#### EXERCISE GOAL
Repeat nothing but the line containing "discount: 128.65 -> none" and the lines that follow it, up to and including the last line of the data below.

* * *

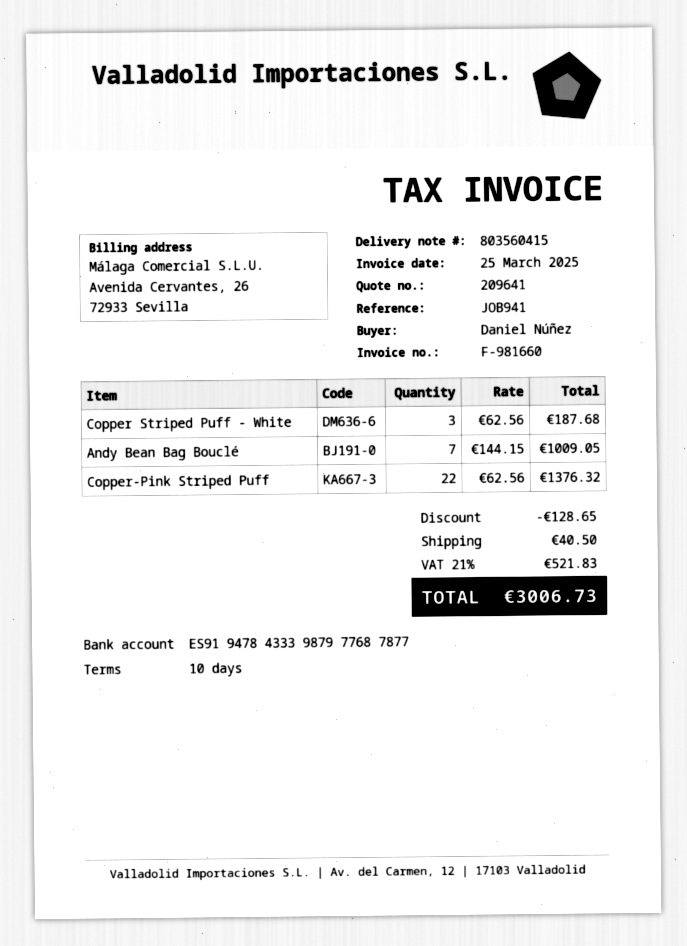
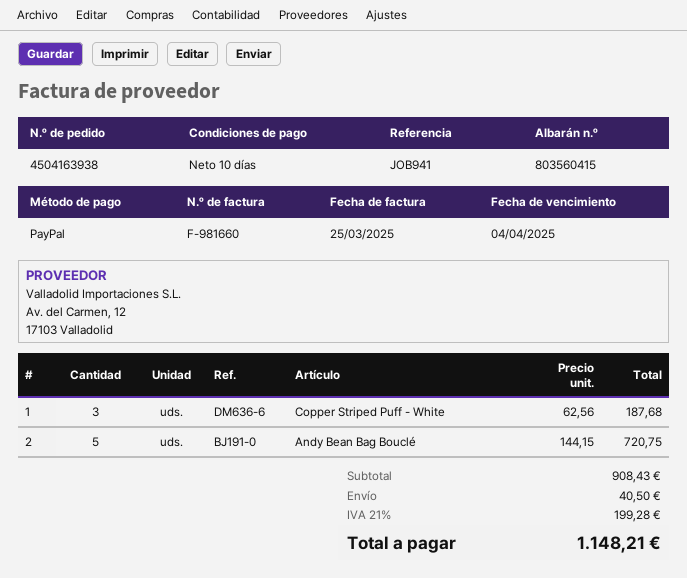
Andy Bean Bag Bouclé: 7 x 144.15 = 1009.05 -> 5 x 144.15 = 720.75
Copper-Pink Striped Puff: 22 x 62.56 = 1376.32 -> none
discount: 128.65 -> none
tax: 21% = 521.83 -> 21% = 199.28
total: 3006.73 -> 1148.21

* * *

#### SOLUTION TO THIS EXERCISE
discount: 128.65 -> none
tax: 21% = 521.83 -> 21% = 199.28
total: 3006.73 -> 1148.21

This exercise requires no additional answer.